Money is a key theme that runs throughout the entirety of both texts and ultimatly fuels the drama and tragedy that occurs in the final resolutions of the plays.
A DOLLS HOUSE
- As Torvald is a victim of 19th century ideals, he places his worth and value in society on the money that he earns and the company that he keeps. He is the breadwinner of the family, and provides for Nora and the children although he is rarely seen to interact with them.
- Like many others in a 19th century society, he belives that money should be earned legitamitly and that borrowing money brings shame upon him and his family which is shown through 'No debts, never borrow!' and 'There's always something inhibited, something unpleasant, about a home built on credit and borrowed money.' which is ironic as the house and marriage was unpleasent anyway and foreshadows the disintegration of their family at the end of Act 3 when Nora leaves.
- Although Nora seems to be a spendthrift at the beginning of Act One, we soon learn that she is coveting money to pay back the debt that she earned when borrowing money from Krogstad to save Torvald's life.
- Unlike Torvald, Nora doesn't see the importance of money regarding status in society and has flippant, carefree attitude towards it which is shown through 'Pooh! We can always borrow in the meantime' which is an attitude that is met with horror.
- Money is the ultimate catalyst which enables the process of Nora to leave Torvals and her children behind, disregarding 19th century society and it's strict rules.
- Mrs. Linde has a conventional attitude towards money and marriage which is that married women should not handle money, and should consult their husbands before doing so as she has been conditioned to think that her gender is of the weaker sex which is what 19th century society has taught her.

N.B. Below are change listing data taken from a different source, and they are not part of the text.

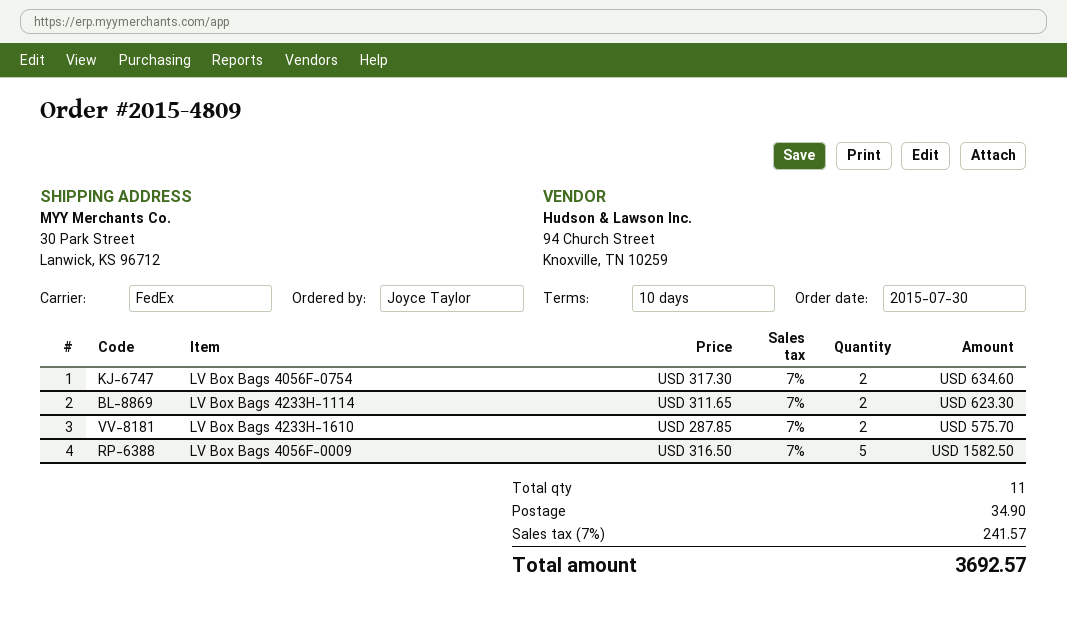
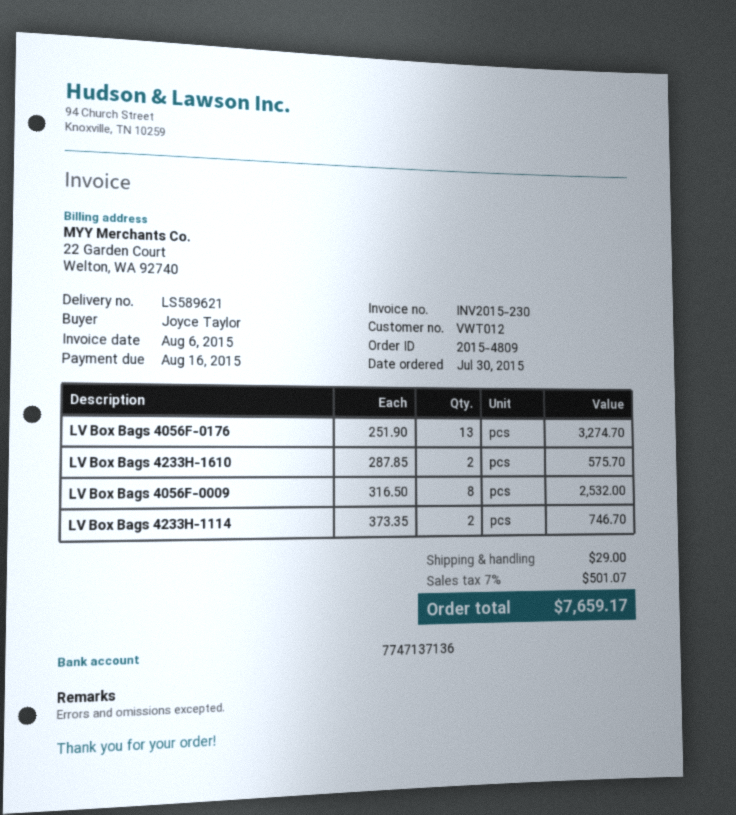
LV Box Bags 4056F-0754: 2 x 317.30 = 634.60 -> none
LV Box Bags 4233H-1114: 2 x 311.65 = 623.30 -> 2 x 373.35 = 746.70
LV Box Bags 4056F-0009: 5 x 316.50 = 1582.50 -> 8 x 316.50 = 2532.00
LV Box Bags 4056F-0176: none -> 13 x 251.90 = 3274.70
shipping: 34.90 -> 29.00
tax: 7% = 241.57 -> 7% = 501.07
total: 3692.57 -> 7659.17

- In many ways, Mrs. Linde is unconventional as she is the breadwinner for herself as she has been left alone with no husband and no family as they are all long deceased. 'I have no father to fall back on for the money, Nora.'
- Mrs. Linde thinks in ways of practicality, basing her relationships on money and the benefits that it can bring herself and her family, selflessly sacrificing her real true love Nils Krogstad.